Al fine di rafforzare tale misura, l’articolo 4 in commento prevede che il rappresentante fiscale che trasmette la dichiarazione di inizio o variazione attività del soggetto non residente nell’Unione europea sia tenuto a verificare la completezza del corredo documentale ed informativo prodotto da tale soggetto e che la documentazione fornita corrisponda alle informazioni in suo possesso.

In caso di mancato adempimento, il rappresentante fiscale sarà punito con una sanzione amministrativa pari ad euro 3.000,00, con impossibilità di applicare l’istituto del cumulo giuridico.

Il menzionato articolo 4, inoltre, stabilisce che i rappresentanti fiscali debbano essere in possesso di alcuni requisiti soggettivi, a prescindere dal soggetto rappresentato e dalle operazioni effettuate da tale soggetto.

In particolare, i rappresentanti fiscali non dovranno aver riportato condanne, anche non definitive, per reati finanziari, non aver procedimenti penali pendenti nella fase del giudizio per reati finanziari, non aver commesso violazioni gravi e ripetute, per loro natura ed entità, alle disposizioni in materia contributiva e tributaria, né trovarsi in una delle condizioni previste dall’articolo 15, comma 1, della legge 19 marzo 1990, n. 55[3]. La norma precisa che, nel caso in cui il rappresentante fiscale sia una persona giuridica, i predetti requisiti dovranno essere posseduti dal legale rappresentante dell’ente incaricato.

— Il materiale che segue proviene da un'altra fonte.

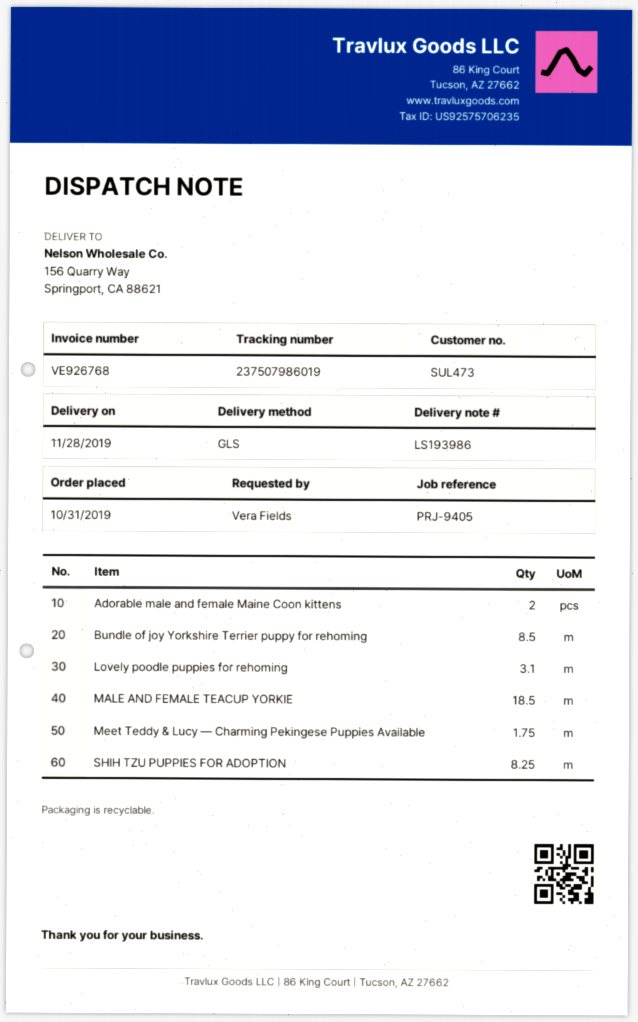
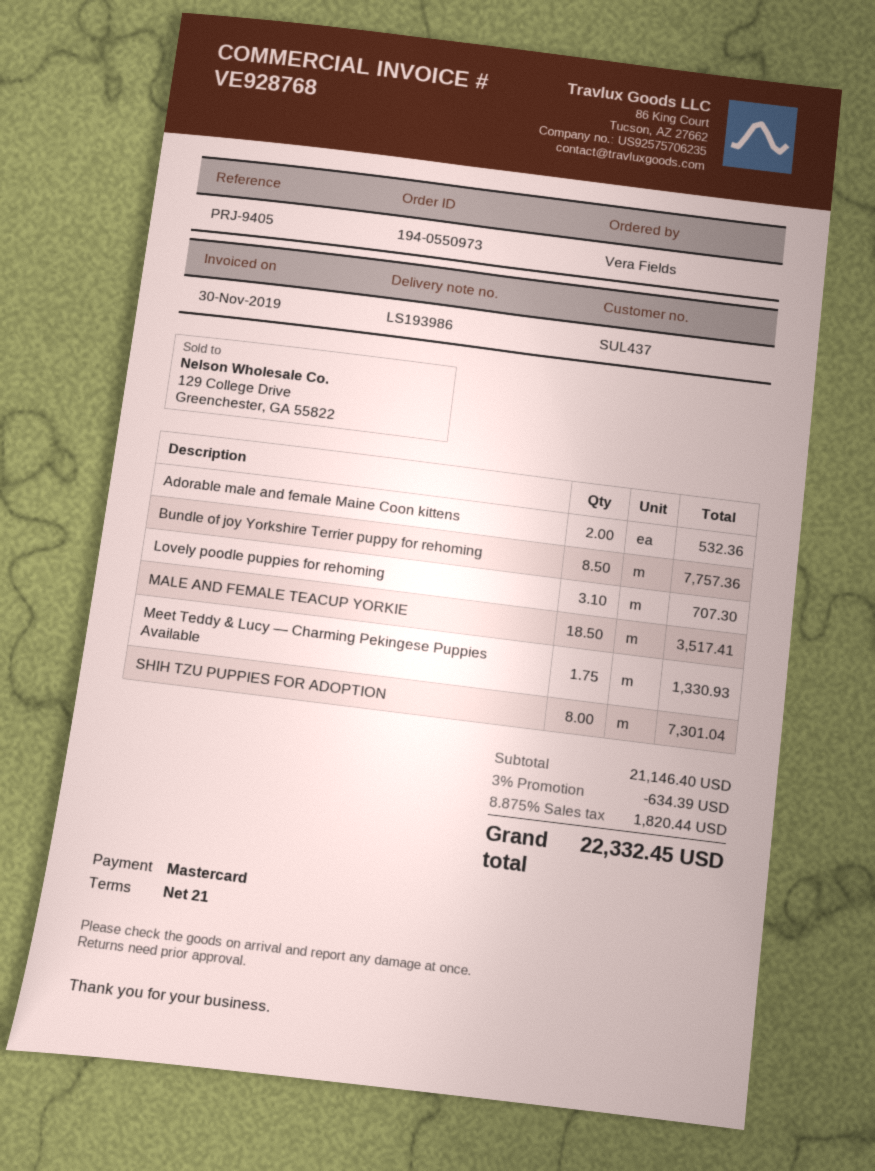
invoice number: VE926768 -> VE928768
customer number: SUL473 -> SUL437
SHIH TZU PUPPIES FOR ADOPTION: 8.25 -> 8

Inoltre, con decreto del Ministro dell’Economia e delle Finanze saranno individuati i criteri al ricorrere dei quali i rappresentanti fiscali possono assumere tale ruolo solo previo rilascio di idonea garanzia, graduata anche in relazione al numero di soggetti rappresentati.


[1] L’approvazione “in via preliminare”, implica che il Consiglio dei Ministri si riserva di esaminare nuovamente il provvedimento prima di inviarlo alla Presidenza della Repubblica al fine di pubblicarlo nella Gazzetta Ufficiale.

[2] Per poter effettuare operazioni intraunionali, i soggetti passivi devono essere inclusi nel VIES: Leggi https://europa.eu/youreurope/business/taxation/vat/check-vat-number-vies/index_en.htm.

[3] Il menzionato articolo 15 è rubricato “Nuove disposizioni per la prevenzione della delinquenza di tipo mafioso e di altre gravi forme di manifestazione di pericolosità sociale”.